#### [Task to carry out]
Copy the lines below as they are; omit the images they contain.

#### [Dataset extract]

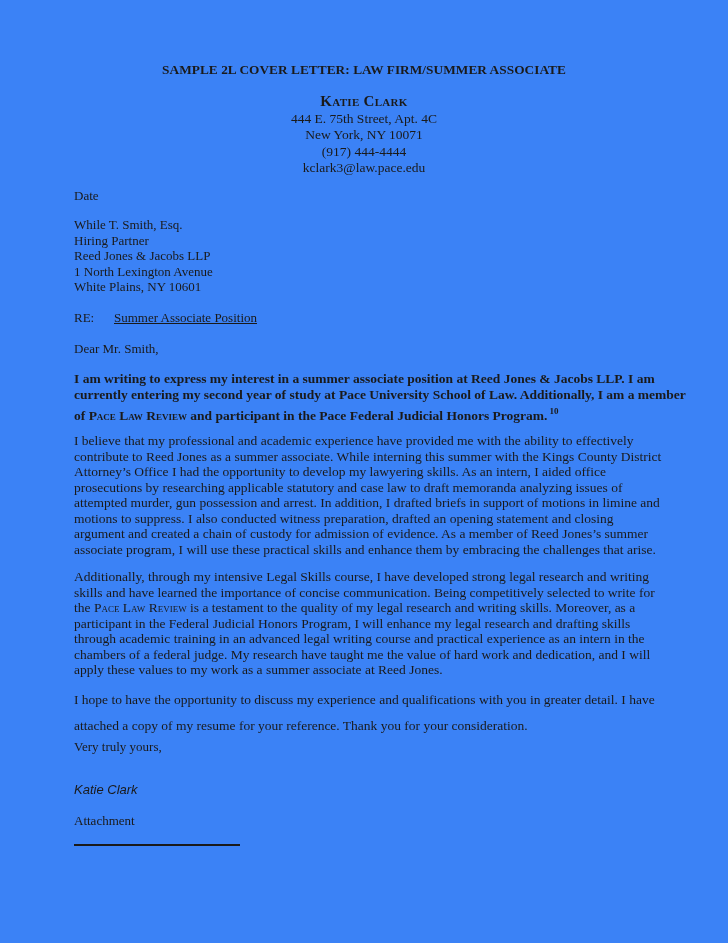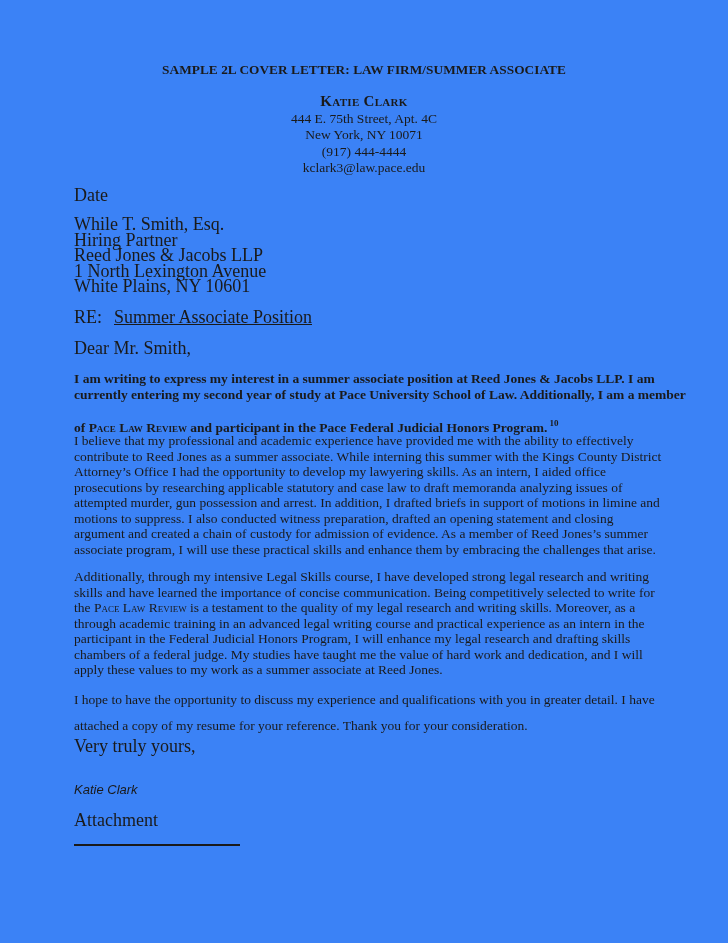"Date" .abs { font-size: 18px -> 13px }
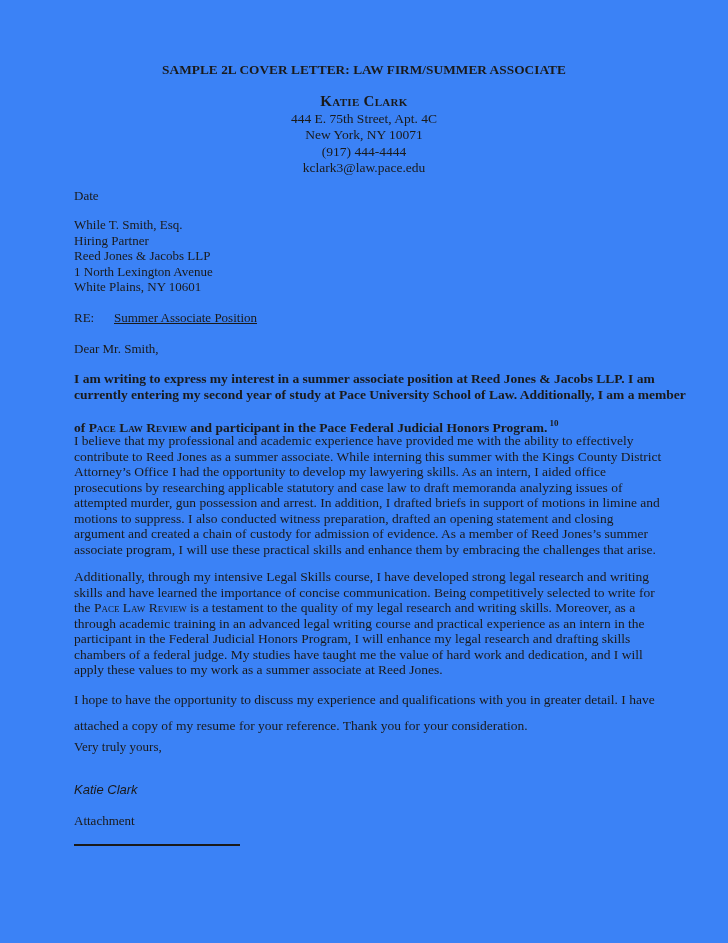"of Pace Law Review and" .p1 .line:nth-child(3) { margin-top: 14px -> 2px }
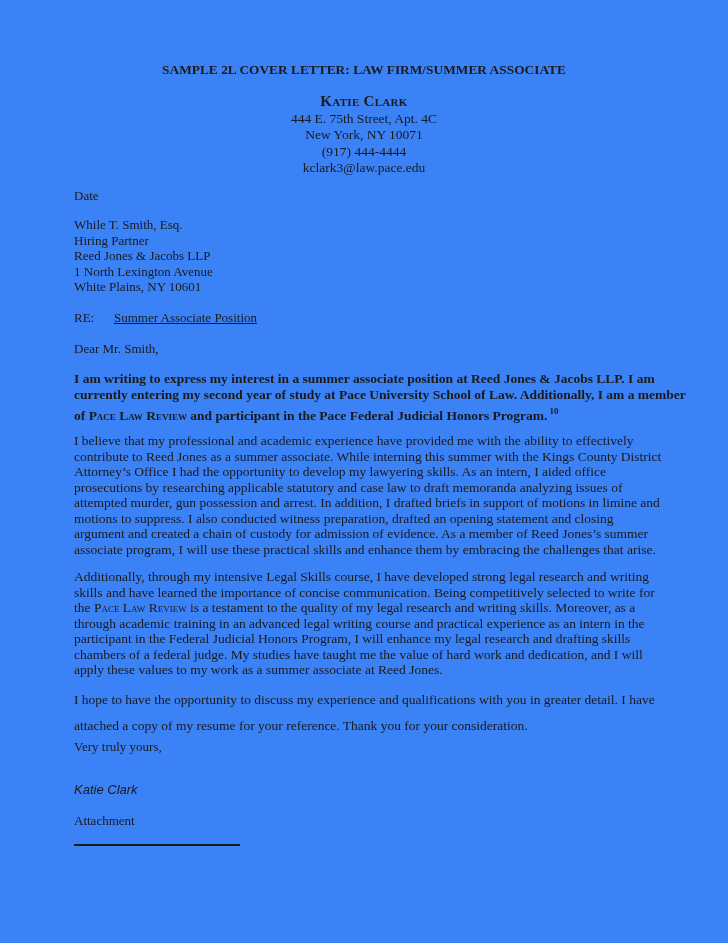"through academic training in an" span.line { order: before "participant in the Federal Judicial" -> after "participant in the Federal Judicial" }
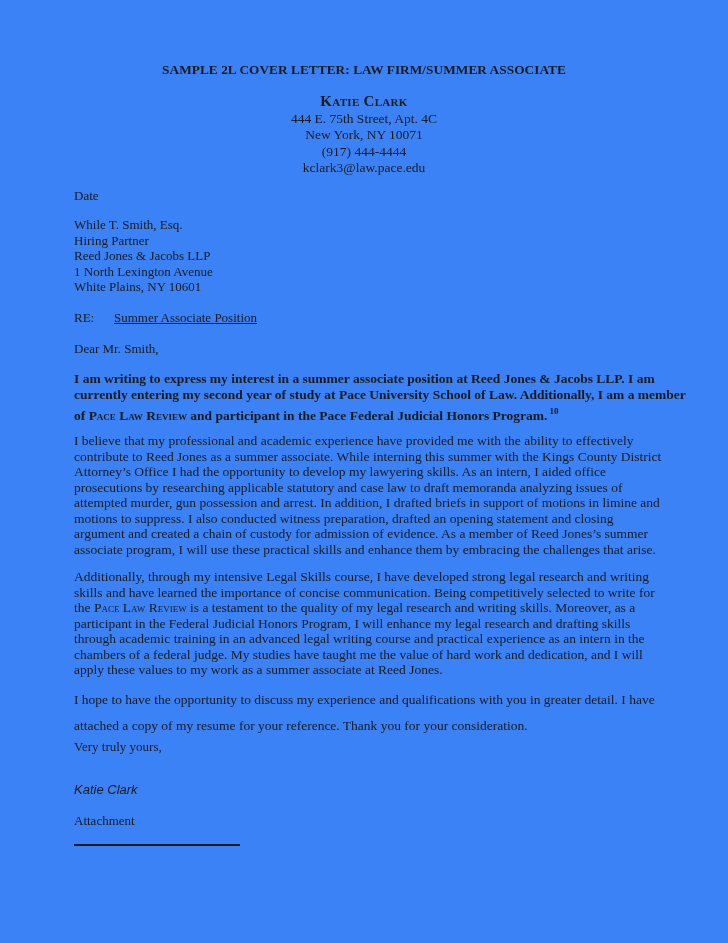"chambers of a federal judge." span.line { text: studies -> research }
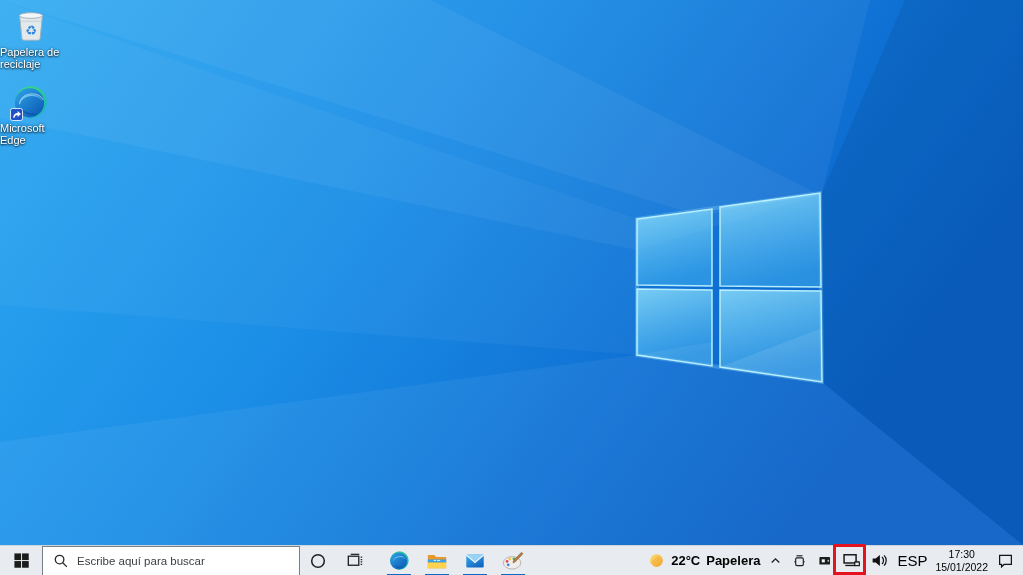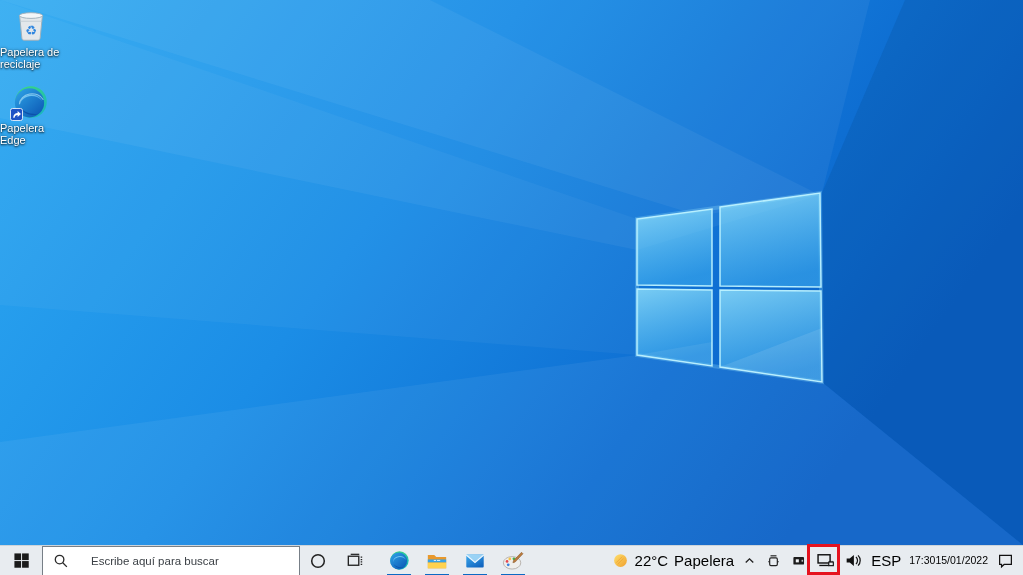"Papelera Edge" div.lbl { text: Papelera -> Microsoft }
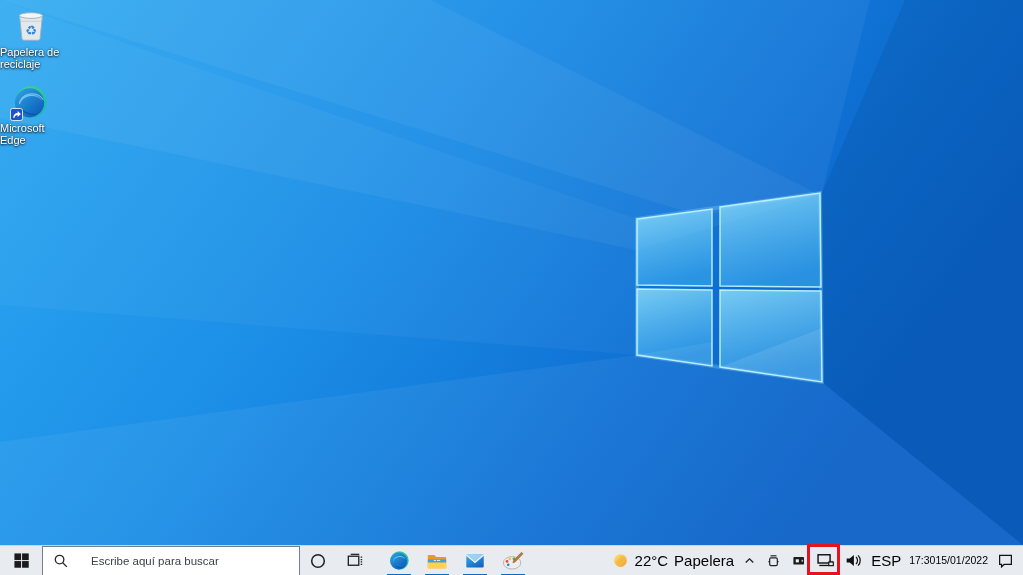"Escribe aquí para buscar" .searchbox { gap: 22px -> 8px }
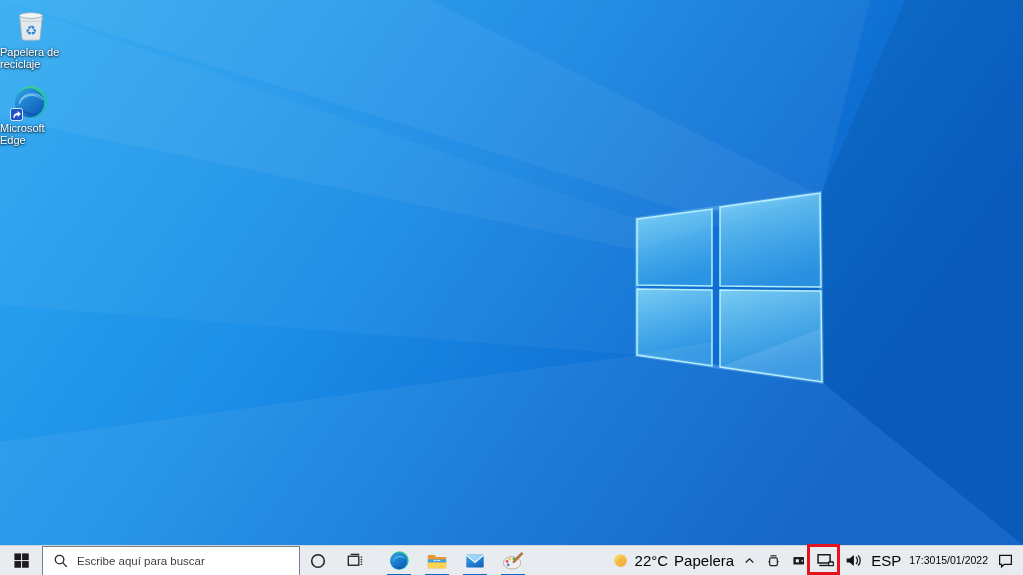"22°C" .weather .wx-text { font-size: 15px -> 13px; font-weight: none -> bold }
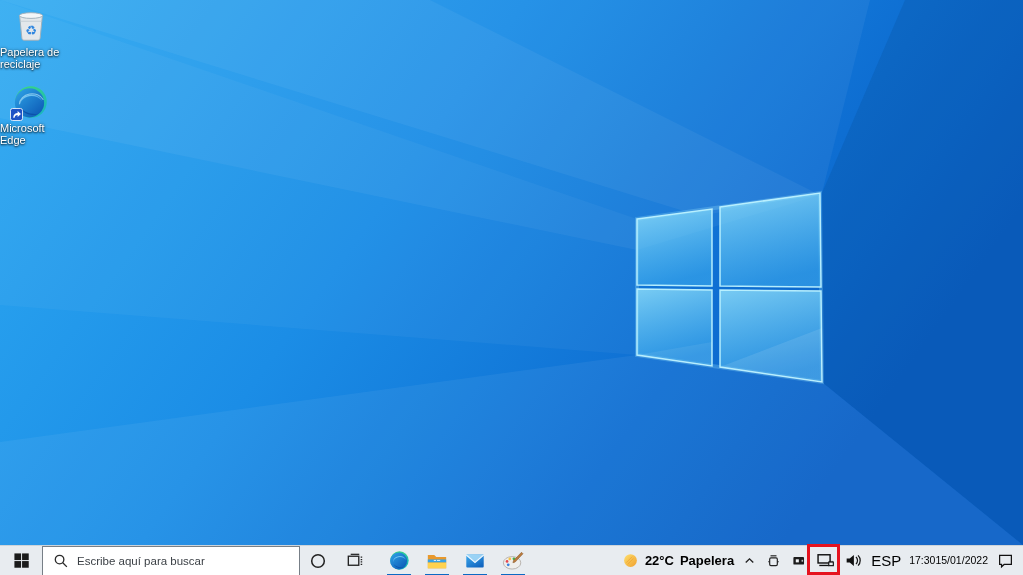"17:30" .clock { flex-direction: none -> column }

#### [Answer area]
"Date" .abs { font-size: 18px -> 13px }
"of Pace Law Review and" .p1 .line:nth-child(3) { margin-top: 14px -> 2px }
"through academic training in an" span.line { order: before "participant in the Federal Judicial" -> after "participant in the Federal Judicial" }
"chambers of a federal judge." span.line { text: studies -> research }
"Papelera Edge" div.lbl { text: Papelera -> Microsoft }
"Escribe aquí para buscar" .searchbox { gap: 22px -> 8px }
"22°C" .weather .wx-text { font-size: 15px -> 13px; font-weight: none -> bold }
"17:30" .clock { flex-direction: none -> column }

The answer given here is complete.